* EXERCISE DIRECTIONS:
Which lines to output? The line containing "- Alertmanager integration" and every line after it in the data below, each copied exactly.

▼▼▼

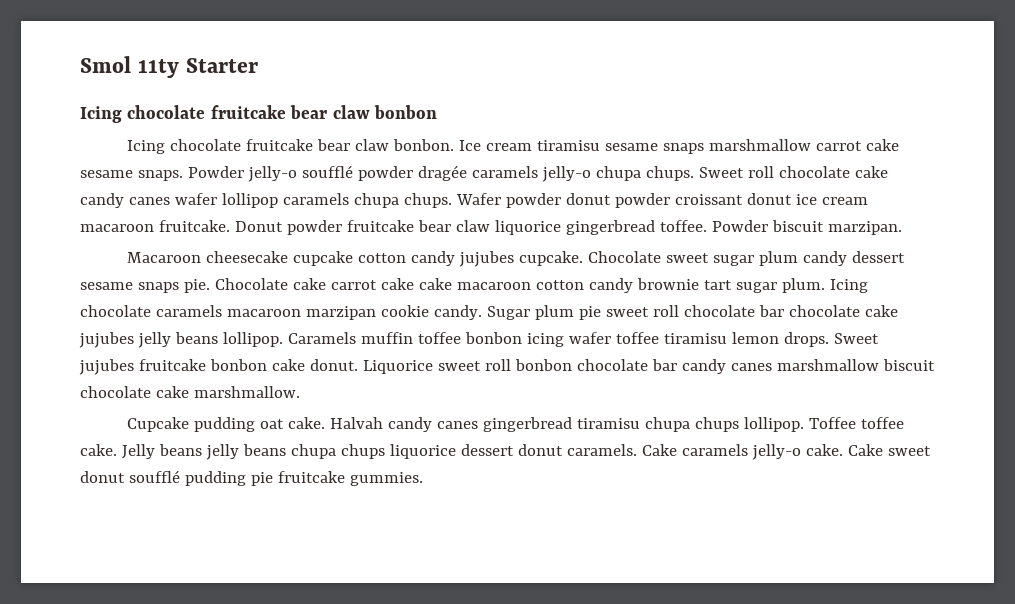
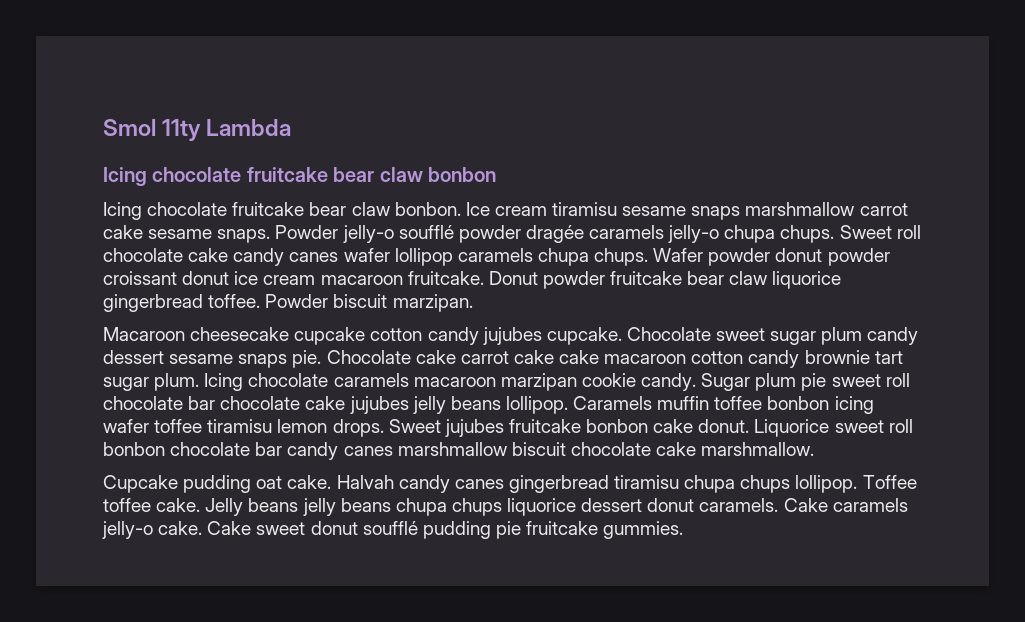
- Smol 11ty Starter
+ Smol 11ty Lambda

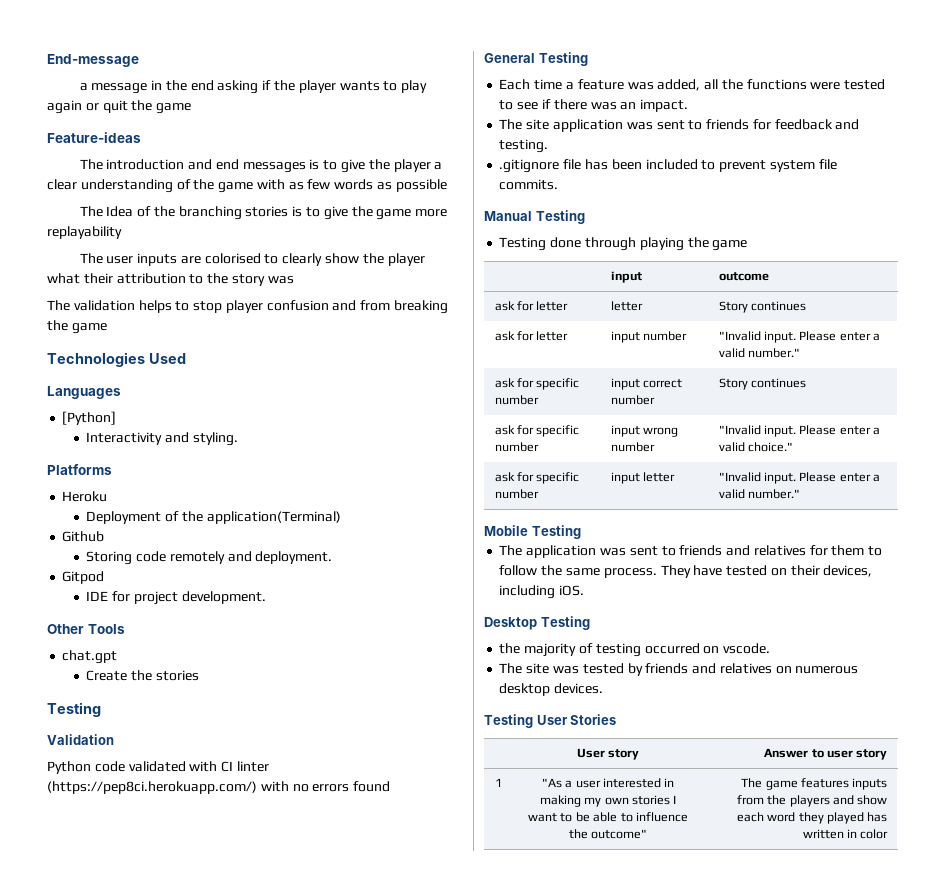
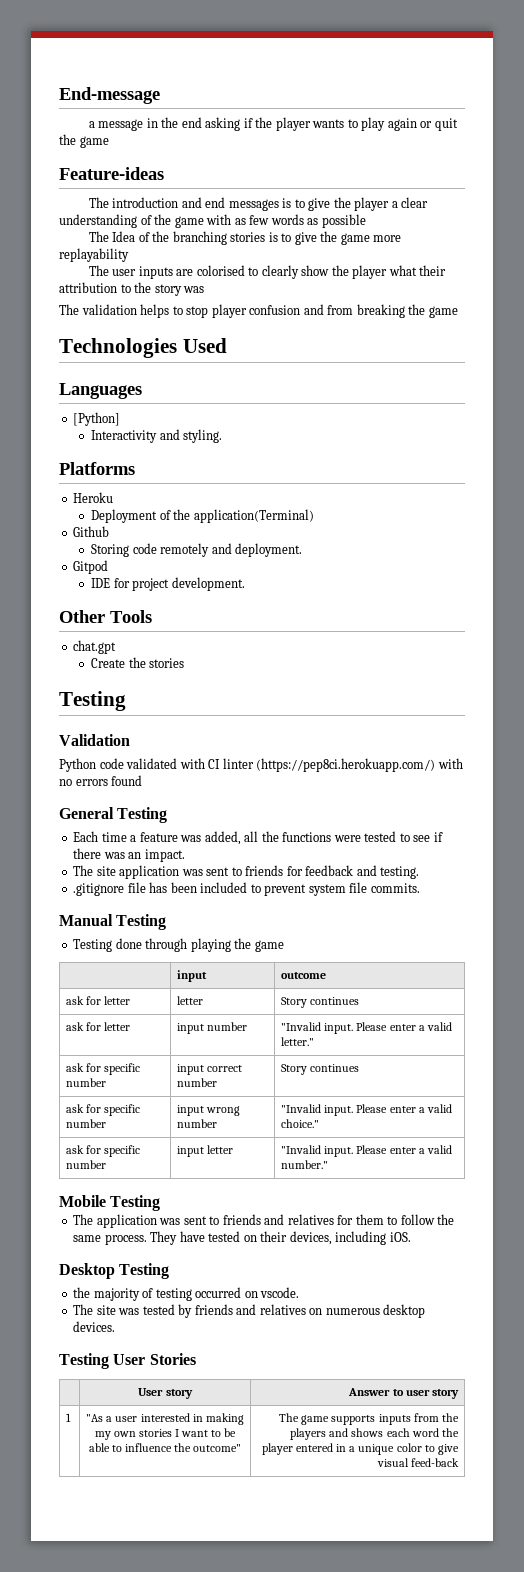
- ask for letter | input number | "Invalid input. Please enter a valid number."
+ ask for letter | input number | "Invalid input. Please enter a valid letter."
- The game features inputs from the players and show each word they played has written in color
+ The game supports inputs from the players and shows each word the player entered in a unique color to give visual feed-back

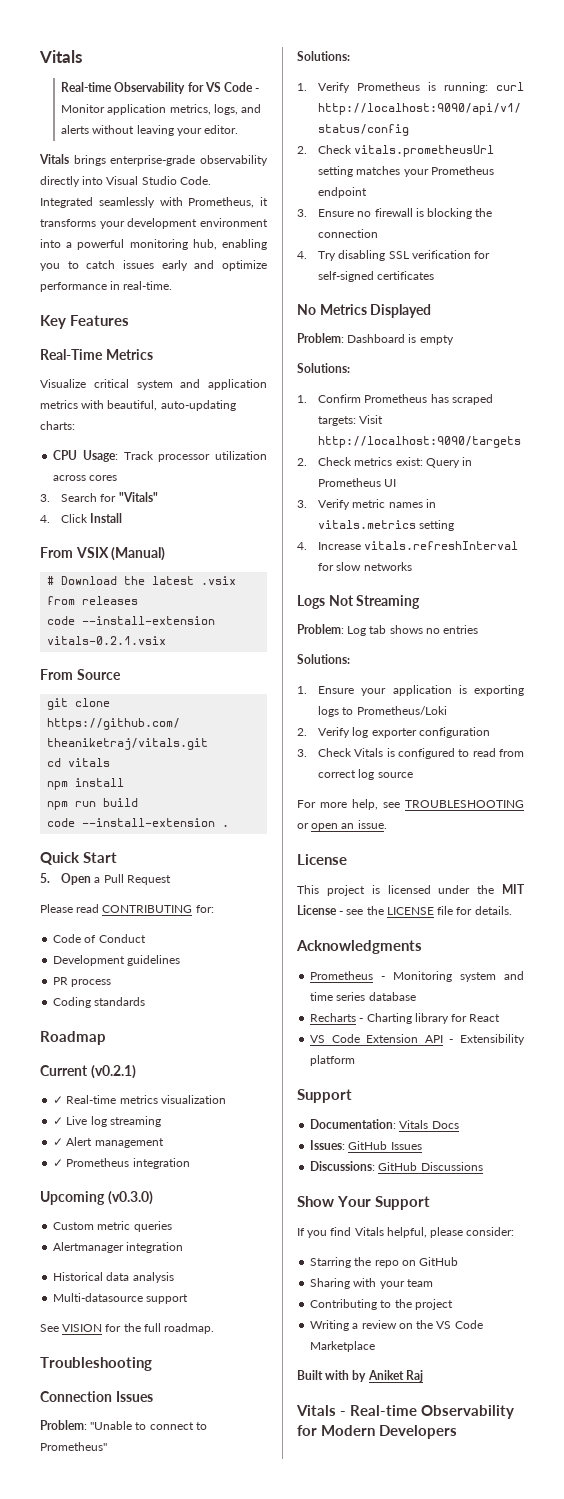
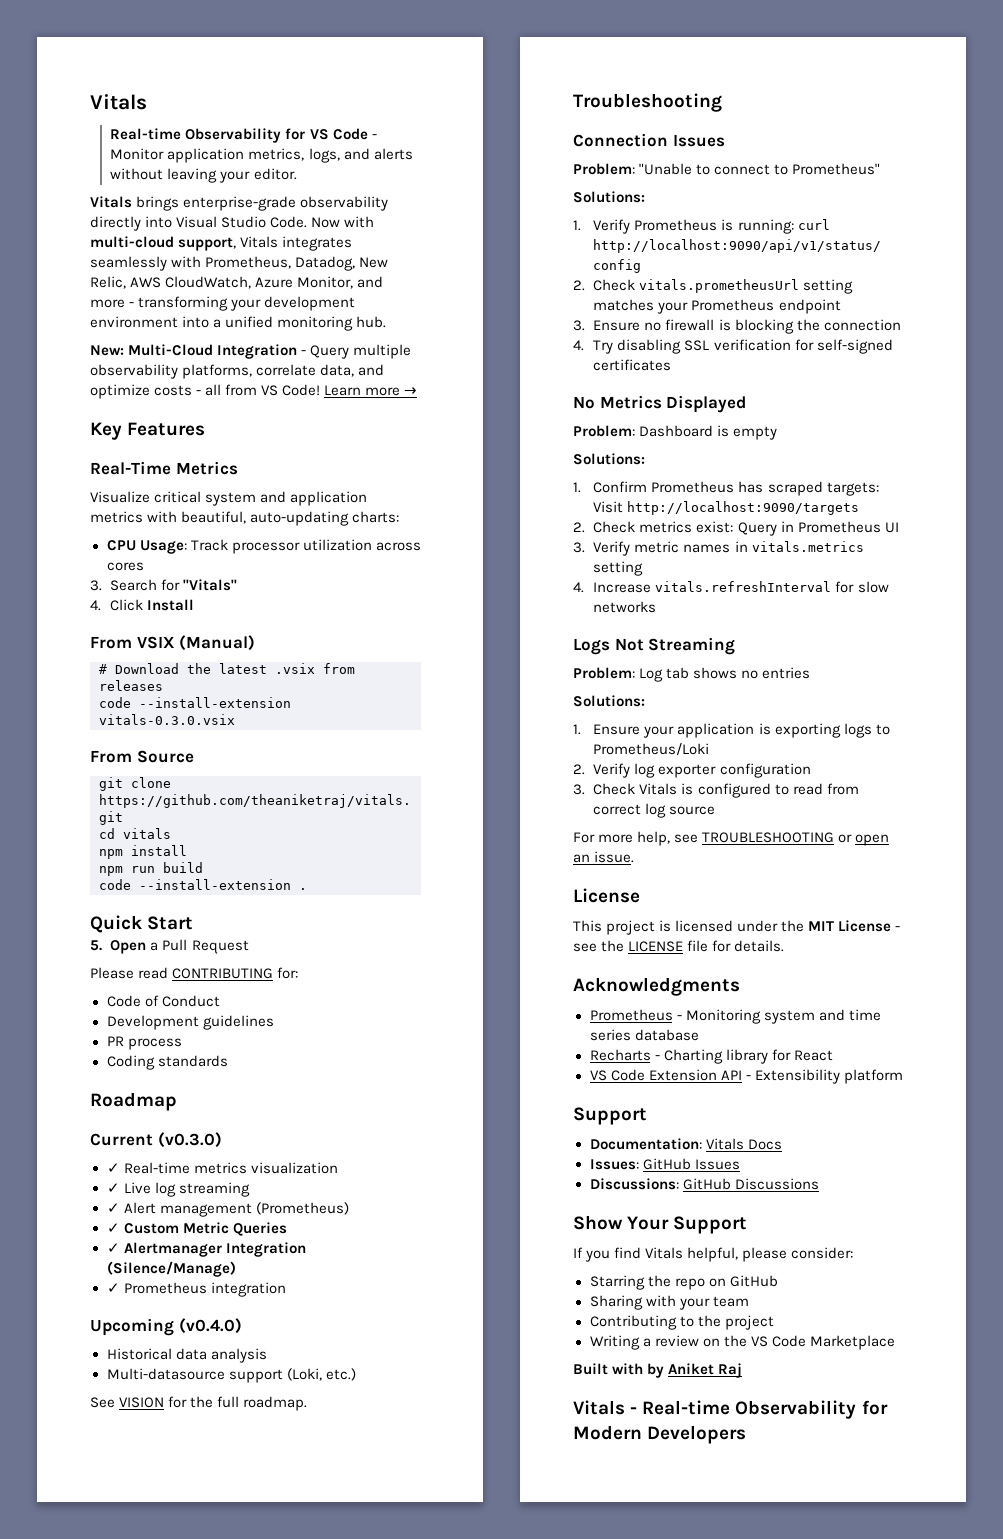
- Integrated seamlessly with Prometheus, it transforms your development environment into a powerful monitoring hub, enabling you to catch issues early and optimize performance in real-time.
+ Now with multi-cloud support, Vitals integrates seamlessly with Prometheus, Datadog, New Relic, AWS CloudWatch, Azure Monitor, and more - transforming your development environment into a unified monitoring hub.
+ New: Multi-Cloud Integration - Query multiple observability platforms, correlate data, and optimize costs - all from VS Code! Learn more →
- code --install-extension vitals-0.2.1.vsix
+ code --install-extension vitals-0.3.0.vsix
- Current (v0.2.1)
+ Current (v0.3.0)
- ✓ Alert management
+ ✓ Alert management (Prometheus)
+ ✓ Custom Metric Queries
+ ✓ Alertmanager Integration (Silence/Manage)
  ✓ Prometheus integration
- Upcoming (v0.3.0)
- Custom metric queries
- Alertmanager integration
+ Upcoming (v0.4.0)
- Multi-datasource support
+ Multi-datasource support (Loki, etc.)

▲▲▲

* TASK RESPONSE:
- Alertmanager integration
+ Upcoming (v0.4.0)
- Multi-datasource support
+ Multi-datasource support (Loki, etc.)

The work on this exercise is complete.